- _What the exercise asks_:
Print all the records exactly, please.

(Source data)
━━━━━━━━━━━━━━━━

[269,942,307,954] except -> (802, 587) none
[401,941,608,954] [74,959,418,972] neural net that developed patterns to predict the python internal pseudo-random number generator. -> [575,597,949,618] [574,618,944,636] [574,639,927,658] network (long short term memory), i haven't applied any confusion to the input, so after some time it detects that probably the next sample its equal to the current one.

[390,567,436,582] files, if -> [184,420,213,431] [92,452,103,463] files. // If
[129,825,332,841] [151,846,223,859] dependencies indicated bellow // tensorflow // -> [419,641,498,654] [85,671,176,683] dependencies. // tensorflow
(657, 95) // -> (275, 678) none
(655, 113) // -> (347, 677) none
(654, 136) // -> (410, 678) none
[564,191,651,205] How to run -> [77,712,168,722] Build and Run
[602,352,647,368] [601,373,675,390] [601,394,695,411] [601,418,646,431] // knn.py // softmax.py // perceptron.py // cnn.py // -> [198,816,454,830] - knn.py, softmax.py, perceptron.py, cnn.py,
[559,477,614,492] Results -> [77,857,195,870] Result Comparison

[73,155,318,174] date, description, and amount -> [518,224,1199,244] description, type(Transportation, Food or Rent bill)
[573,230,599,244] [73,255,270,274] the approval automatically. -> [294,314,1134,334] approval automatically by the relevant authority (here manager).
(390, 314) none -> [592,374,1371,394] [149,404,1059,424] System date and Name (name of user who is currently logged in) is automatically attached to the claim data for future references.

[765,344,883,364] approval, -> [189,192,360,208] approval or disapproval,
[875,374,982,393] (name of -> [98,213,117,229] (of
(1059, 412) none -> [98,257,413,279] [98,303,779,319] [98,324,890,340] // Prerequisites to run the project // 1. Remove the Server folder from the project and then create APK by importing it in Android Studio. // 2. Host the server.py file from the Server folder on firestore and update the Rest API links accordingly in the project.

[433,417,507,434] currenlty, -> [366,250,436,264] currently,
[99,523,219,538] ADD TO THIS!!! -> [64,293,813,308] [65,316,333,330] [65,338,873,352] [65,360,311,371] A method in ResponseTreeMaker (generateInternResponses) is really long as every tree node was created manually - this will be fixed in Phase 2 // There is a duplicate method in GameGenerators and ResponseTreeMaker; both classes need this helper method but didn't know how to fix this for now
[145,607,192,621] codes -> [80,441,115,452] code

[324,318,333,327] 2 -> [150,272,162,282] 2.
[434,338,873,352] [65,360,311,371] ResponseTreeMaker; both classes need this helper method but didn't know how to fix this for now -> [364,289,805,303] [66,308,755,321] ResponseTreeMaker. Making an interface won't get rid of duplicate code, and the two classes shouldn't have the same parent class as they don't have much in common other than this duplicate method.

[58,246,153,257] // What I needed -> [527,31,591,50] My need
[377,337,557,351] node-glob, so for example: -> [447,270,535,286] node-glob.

━━━━━━━━━━━━━━━━

- _Response to the exercise_:
[269,942,307,954] except -> (802, 587) none
[401,941,608,954] [74,959,418,972] neural net that developed patterns to predict the python internal pseudo-random number generator. -> [575,597,949,618] [574,618,944,636] [574,639,927,658] network (long short term memory), i haven't applied any confusion to the input, so after some time it detects that probably the next sample its equal to the current one.

[390,567,436,582] files, if -> [184,420,213,431] [92,452,103,463] files. // If
[129,825,332,841] [151,846,223,859] dependencies indicated bellow // tensorflow // -> [419,641,498,654] [85,671,176,683] dependencies. // tensorflow
(657, 95) // -> (275, 678) none
(655, 113) // -> (347, 677) none
(654, 136) // -> (410, 678) none
[564,191,651,205] How to run -> [77,712,168,722] Build and Run
[602,352,647,368] [601,373,675,390] [601,394,695,411] [601,418,646,431] // knn.py // softmax.py // perceptron.py // cnn.py // -> [198,816,454,830] - knn.py, softmax.py, perceptron.py, cnn.py,
[559,477,614,492] Results -> [77,857,195,870] Result Comparison

[73,155,318,174] date, description, and amount -> [518,224,1199,244] description, type(Transportation, Food or Rent bill)
[573,230,599,244] [73,255,270,274] the approval automatically. -> [294,314,1134,334] approval automatically by the relevant authority (here manager).
(390, 314) none -> [592,374,1371,394] [149,404,1059,424] System date and Name (name of user who is currently logged in) is automatically attached to the claim data for future references.

[765,344,883,364] approval, -> [189,192,360,208] approval or disapproval,
[875,374,982,393] (name of -> [98,213,117,229] (of
(1059, 412) none -> [98,257,413,279] [98,303,779,319] [98,324,890,340] // Prerequisites to run the project // 1. Remove the Server folder from the project and then create APK by importing it in Android Studio. // 2. Host the server.py file from the Server folder on firestore and update the Rest API links accordingly in the project.

[433,417,507,434] currenlty, -> [366,250,436,264] currently,
[99,523,219,538] ADD TO THIS!!! -> [64,293,813,308] [65,316,333,330] [65,338,873,352] [65,360,311,371] A method in ResponseTreeMaker (generateInternResponses) is really long as every tree node was created manually - this will be fixed in Phase 2 // There is a duplicate method in GameGenerators and ResponseTreeMaker; both classes need this helper method but didn't know how to fix this for now
[145,607,192,621] codes -> [80,441,115,452] code

[324,318,333,327] 2 -> [150,272,162,282] 2.
[434,338,873,352] [65,360,311,371] ResponseTreeMaker; both classes need this helper method but didn't know how to fix this for now -> [364,289,805,303] [66,308,755,321] ResponseTreeMaker. Making an interface won't get rid of duplicate code, and the two classes shouldn't have the same parent class as they don't have much in common other than this duplicate method.

[58,246,153,257] // What I needed -> [527,31,591,50] My need
[377,337,557,351] node-glob, so for example: -> [447,270,535,286] node-glob.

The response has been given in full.